**Assignment**
Look through the data that follows and copy each line with the string "Shuma".
------
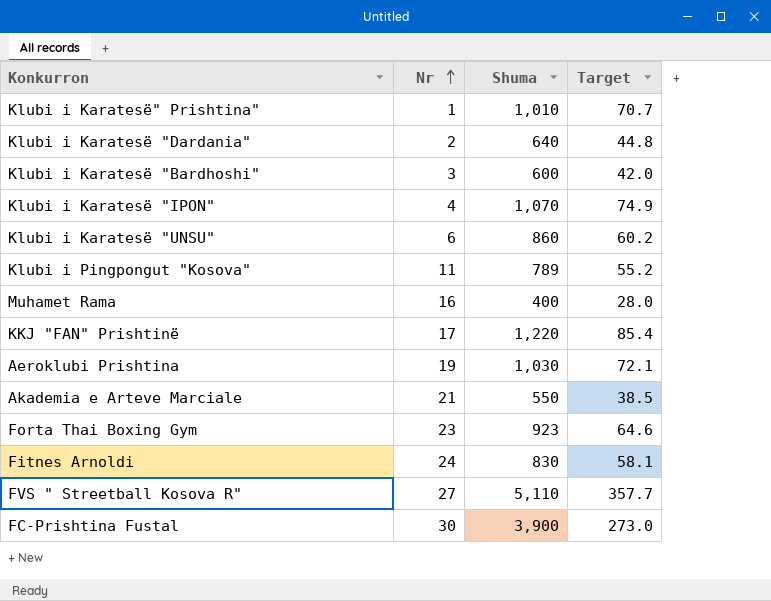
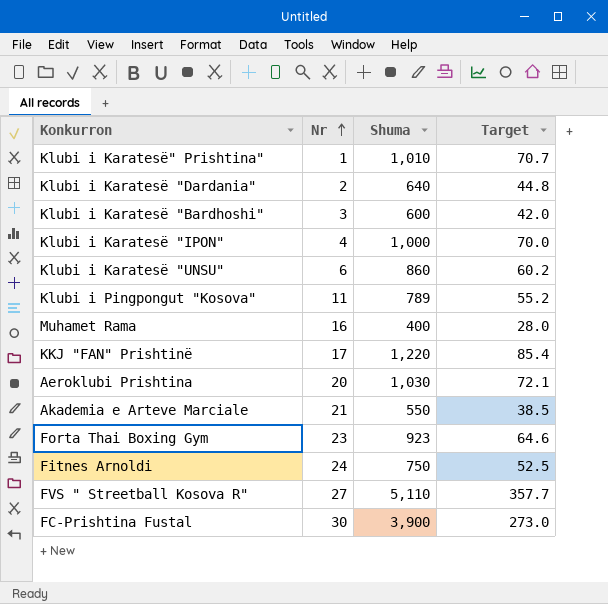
Klubi i Karatesë "IPON" | Shuma: 1,070 -> 1,000
Klubi i Karatesë "IPON" | Target: 74.9 -> 70.0
Aeroklubi Prishtina | Nr: 19 -> 20
Fitnes Arnoldi | Shuma: 830 -> 750
Fitnes Arnoldi | Target: 58.1 -> 52.5

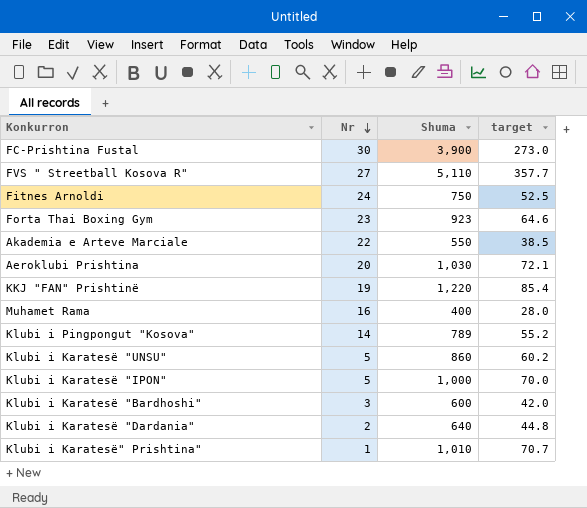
row order: Nr ascending -> Nr descending
column name: Target -> target
Akademia e Arteve Marciale | Nr: 21 -> 22
KKJ "FAN" Prishtinë | Nr: 17 -> 19
Klubi i Pingpongut "Kosova" | Nr: 11 -> 14
Klubi i Karatesë "UNSU" | Nr: 6 -> 5
Klubi i Karatesë "IPON" | Nr: 4 -> 5

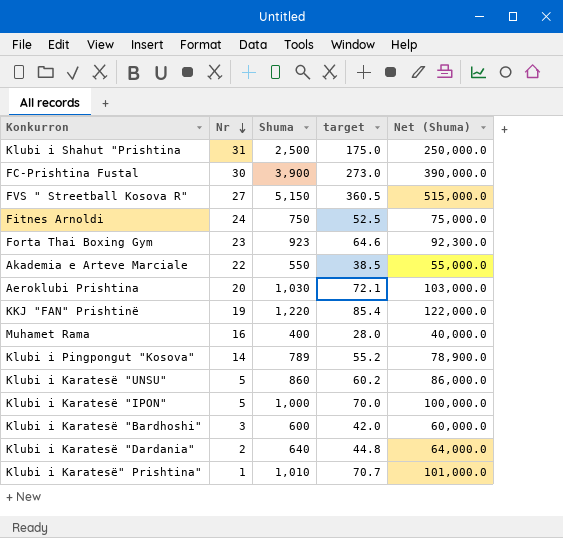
column Net (Shuma) | formula: none -> [Shuma] * 100
row Klubi i Shahut "Prishtina: none -> 31 | 2,500 | 175.0 | 250,000.0
FVS " Streetball Kosova R" | Shuma: 5,110 -> 5,150
FVS " Streetball Kosova R" | target: 357.7 -> 360.5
------
**Result**
Klubi i Karatesë "IPON" | Shuma: 1,070 -> 1,000
Fitnes Arnoldi | Shuma: 830 -> 750
column Net (Shuma) | formula: none -> [Shuma] * 100
FVS " Streetball Kosova R" | Shuma: 5,110 -> 5,150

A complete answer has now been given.